Stored records
-=-=-
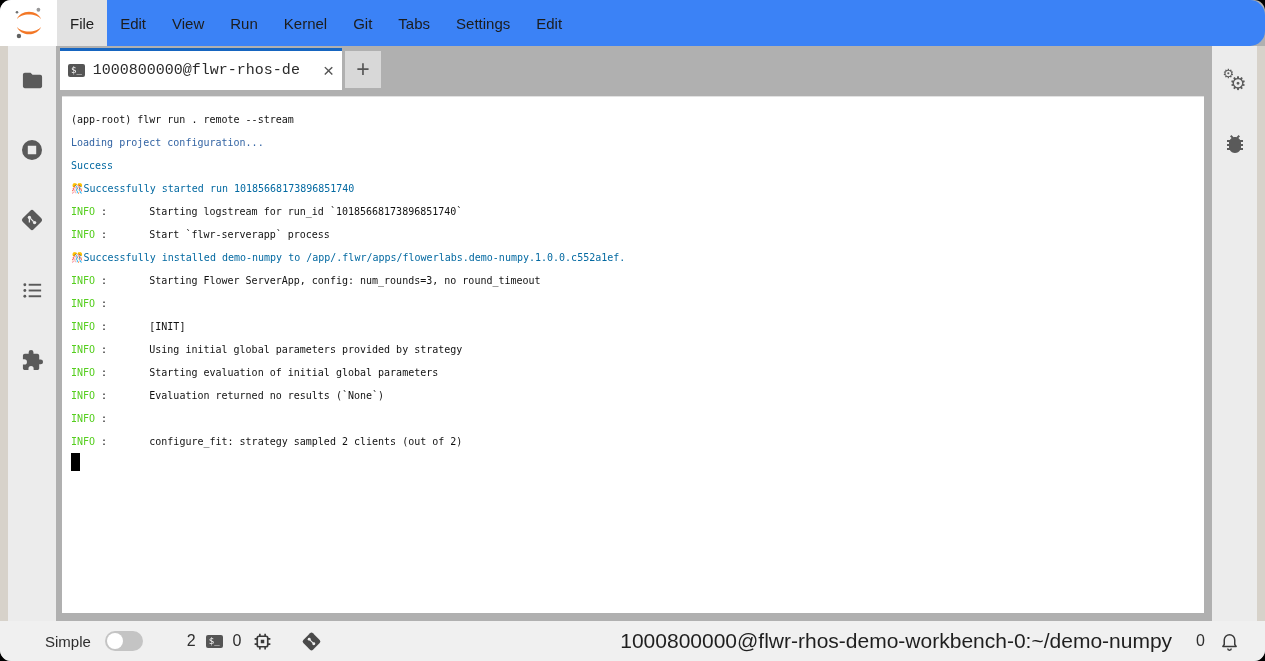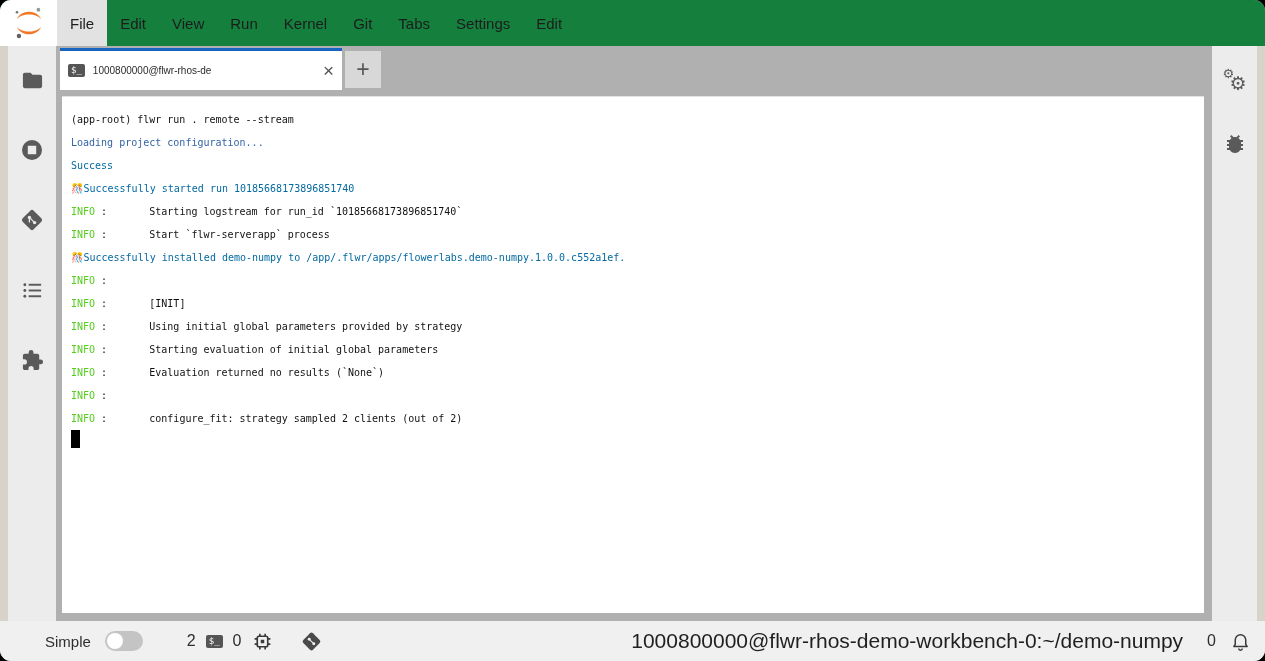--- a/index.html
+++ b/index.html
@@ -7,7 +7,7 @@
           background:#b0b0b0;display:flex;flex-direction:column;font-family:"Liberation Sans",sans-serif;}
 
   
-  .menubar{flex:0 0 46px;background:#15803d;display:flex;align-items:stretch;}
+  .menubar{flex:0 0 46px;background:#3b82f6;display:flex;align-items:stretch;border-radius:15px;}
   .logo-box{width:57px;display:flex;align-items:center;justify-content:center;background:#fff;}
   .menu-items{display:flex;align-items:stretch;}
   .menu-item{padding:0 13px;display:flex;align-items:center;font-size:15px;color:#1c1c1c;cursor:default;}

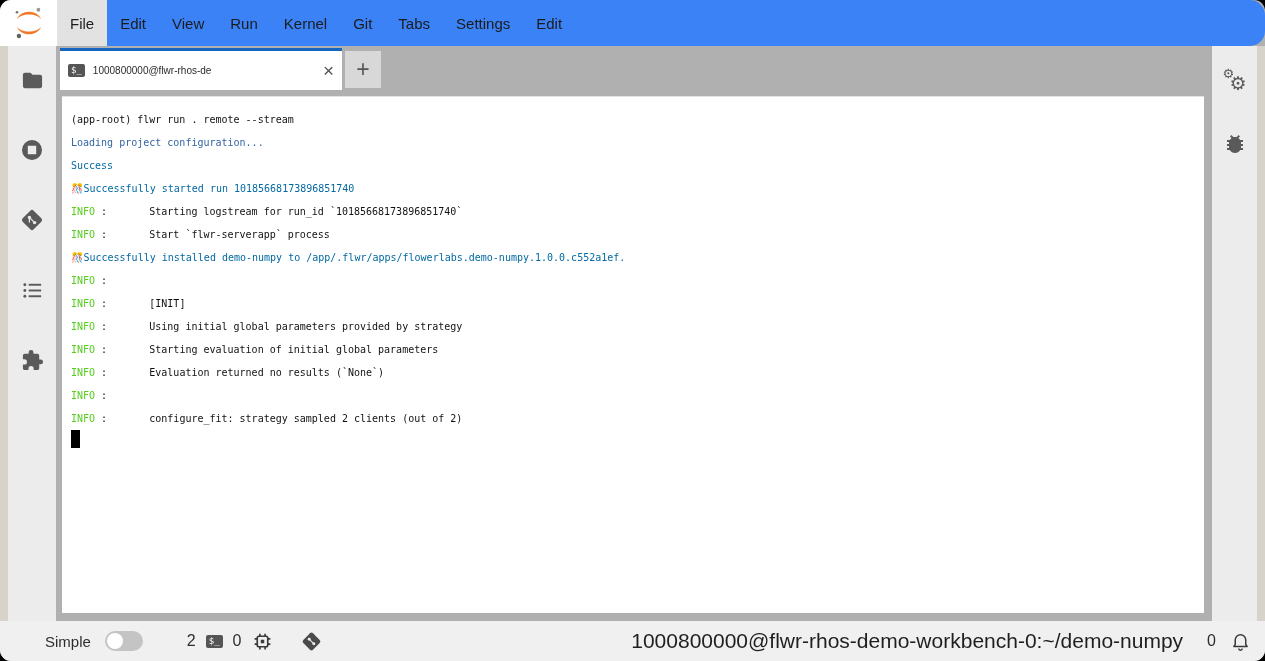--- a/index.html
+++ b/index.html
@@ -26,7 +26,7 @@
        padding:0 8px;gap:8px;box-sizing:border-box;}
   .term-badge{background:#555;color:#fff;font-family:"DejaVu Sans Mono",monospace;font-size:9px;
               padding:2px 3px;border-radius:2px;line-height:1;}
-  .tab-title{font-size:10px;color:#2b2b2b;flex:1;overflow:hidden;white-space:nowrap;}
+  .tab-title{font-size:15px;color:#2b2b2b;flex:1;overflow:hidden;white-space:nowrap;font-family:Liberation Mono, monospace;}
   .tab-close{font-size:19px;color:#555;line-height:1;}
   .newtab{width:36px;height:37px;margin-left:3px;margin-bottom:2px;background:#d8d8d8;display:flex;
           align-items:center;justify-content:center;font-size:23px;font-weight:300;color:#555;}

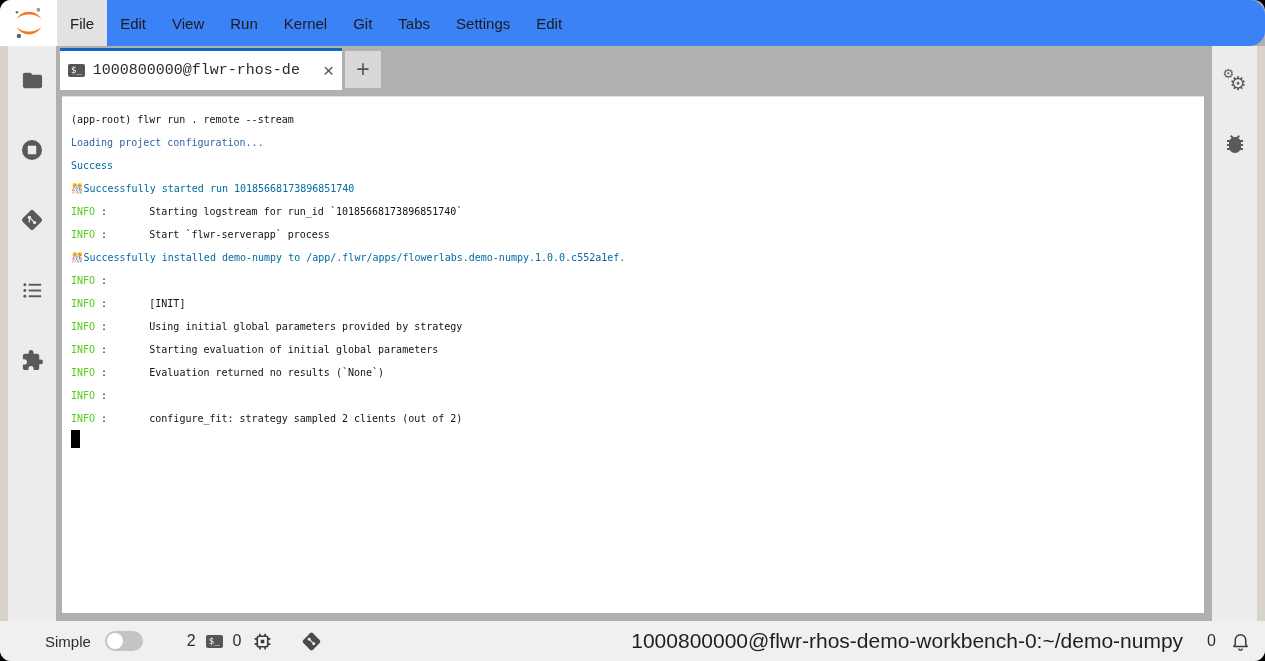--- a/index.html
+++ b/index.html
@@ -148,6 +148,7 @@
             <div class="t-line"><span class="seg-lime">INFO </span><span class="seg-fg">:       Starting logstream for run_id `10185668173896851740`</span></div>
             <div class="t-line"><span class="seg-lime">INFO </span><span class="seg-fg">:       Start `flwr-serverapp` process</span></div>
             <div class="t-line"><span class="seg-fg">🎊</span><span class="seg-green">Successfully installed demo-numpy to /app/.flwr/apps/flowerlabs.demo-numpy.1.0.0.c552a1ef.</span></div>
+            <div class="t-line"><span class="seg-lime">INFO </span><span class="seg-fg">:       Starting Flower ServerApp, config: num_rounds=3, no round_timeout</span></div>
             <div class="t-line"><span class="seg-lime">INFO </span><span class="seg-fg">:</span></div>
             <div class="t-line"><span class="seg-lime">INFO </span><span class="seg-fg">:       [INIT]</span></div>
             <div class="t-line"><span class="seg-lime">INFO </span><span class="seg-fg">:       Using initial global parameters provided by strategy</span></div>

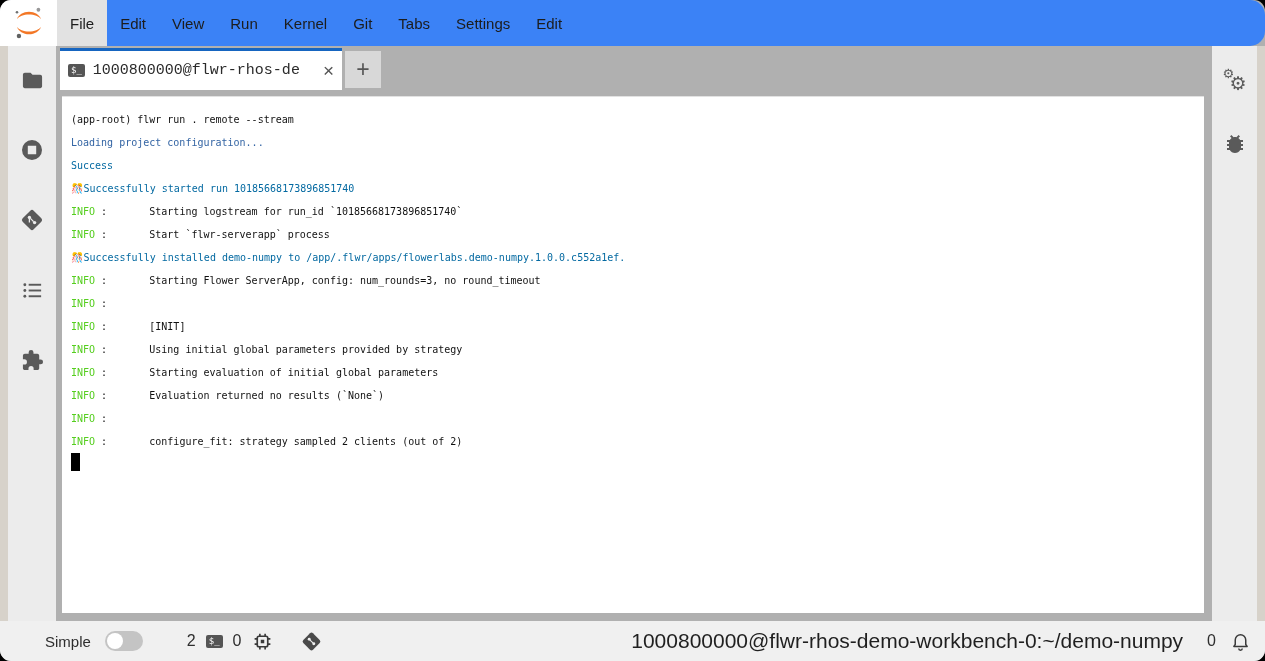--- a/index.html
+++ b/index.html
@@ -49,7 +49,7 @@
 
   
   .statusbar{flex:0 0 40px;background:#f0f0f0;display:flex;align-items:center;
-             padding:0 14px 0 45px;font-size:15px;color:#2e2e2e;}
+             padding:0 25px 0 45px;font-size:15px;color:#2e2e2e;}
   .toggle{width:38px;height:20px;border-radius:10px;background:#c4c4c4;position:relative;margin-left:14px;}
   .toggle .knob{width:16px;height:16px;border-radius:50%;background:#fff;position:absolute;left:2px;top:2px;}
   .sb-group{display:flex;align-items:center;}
-=-=-
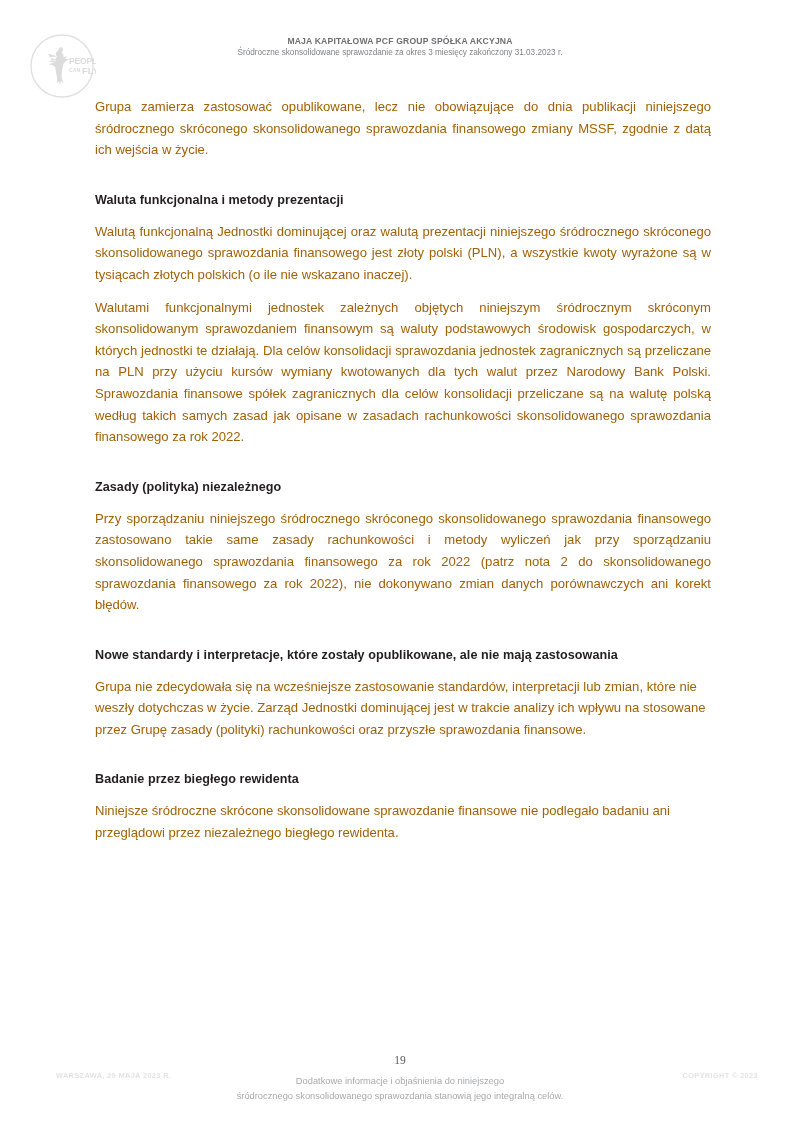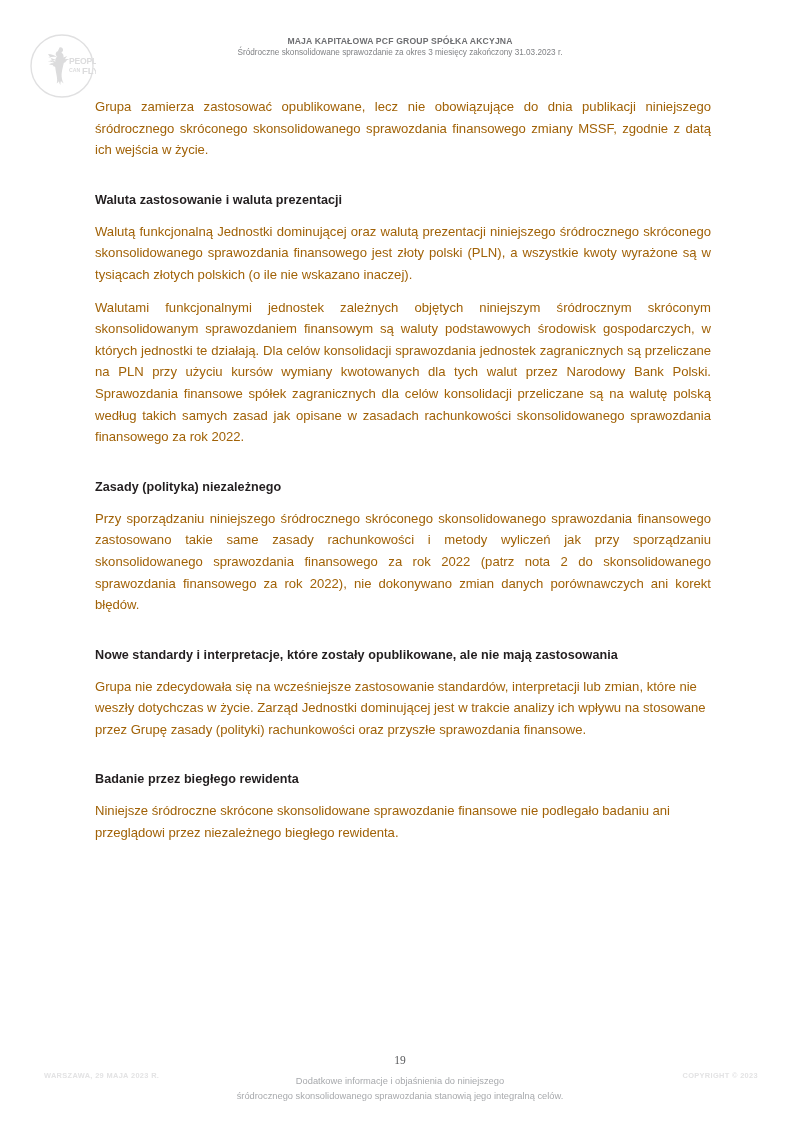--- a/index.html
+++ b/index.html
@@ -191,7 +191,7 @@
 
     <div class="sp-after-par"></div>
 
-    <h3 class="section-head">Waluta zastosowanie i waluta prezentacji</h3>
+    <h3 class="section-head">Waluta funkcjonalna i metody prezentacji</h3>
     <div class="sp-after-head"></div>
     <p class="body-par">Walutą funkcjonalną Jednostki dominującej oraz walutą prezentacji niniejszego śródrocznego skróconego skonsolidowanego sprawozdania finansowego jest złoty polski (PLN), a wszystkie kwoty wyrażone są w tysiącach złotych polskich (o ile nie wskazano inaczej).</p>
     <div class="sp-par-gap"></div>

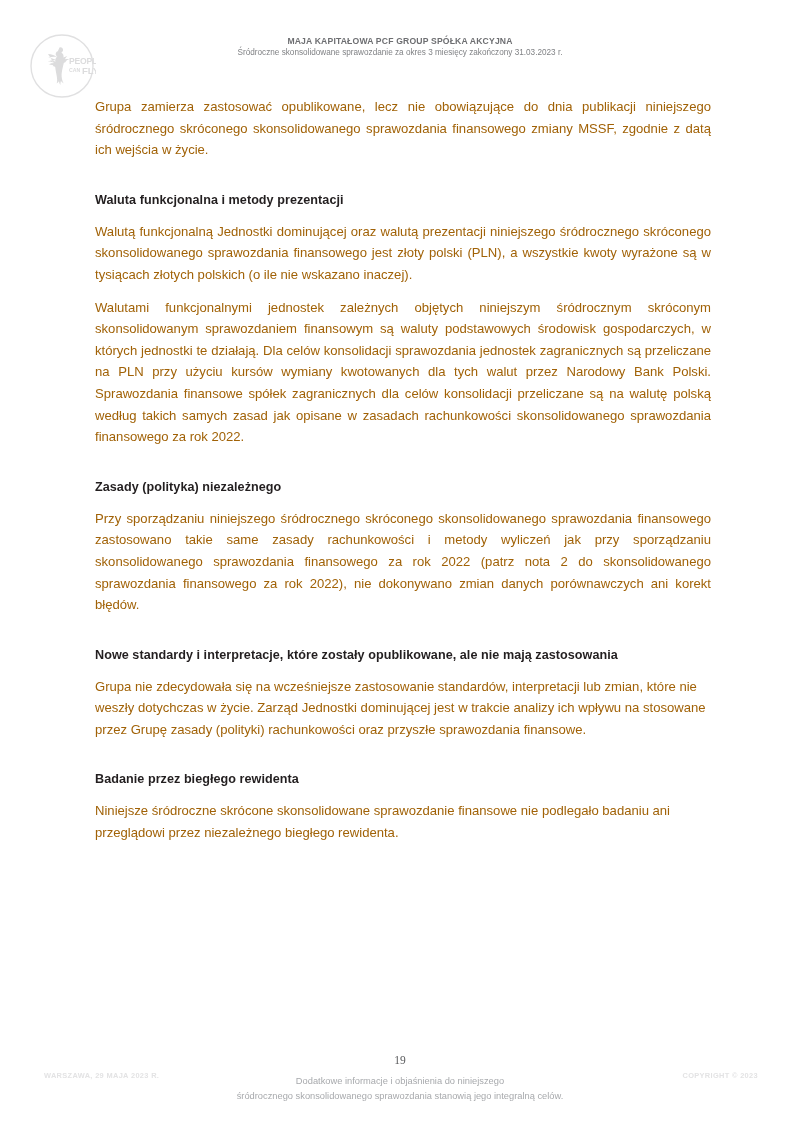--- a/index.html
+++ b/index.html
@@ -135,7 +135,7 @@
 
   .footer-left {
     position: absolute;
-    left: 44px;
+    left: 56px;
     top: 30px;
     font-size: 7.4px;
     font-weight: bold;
-=-=-
ASSIGNMENT> From the entries above, select each line containing the string "white".

ANSWER TO THIS PROBLEM>
-  .tab-title{font-size:10px;color:#2b2b2b;flex:1;overflow:hidden;white-space:nowrap;}
+  .tab-title{font-size:15px;color:#2b2b2b;flex:1;overflow:hidden;white-space:nowrap;font-family:Liberation Mono, monospace;}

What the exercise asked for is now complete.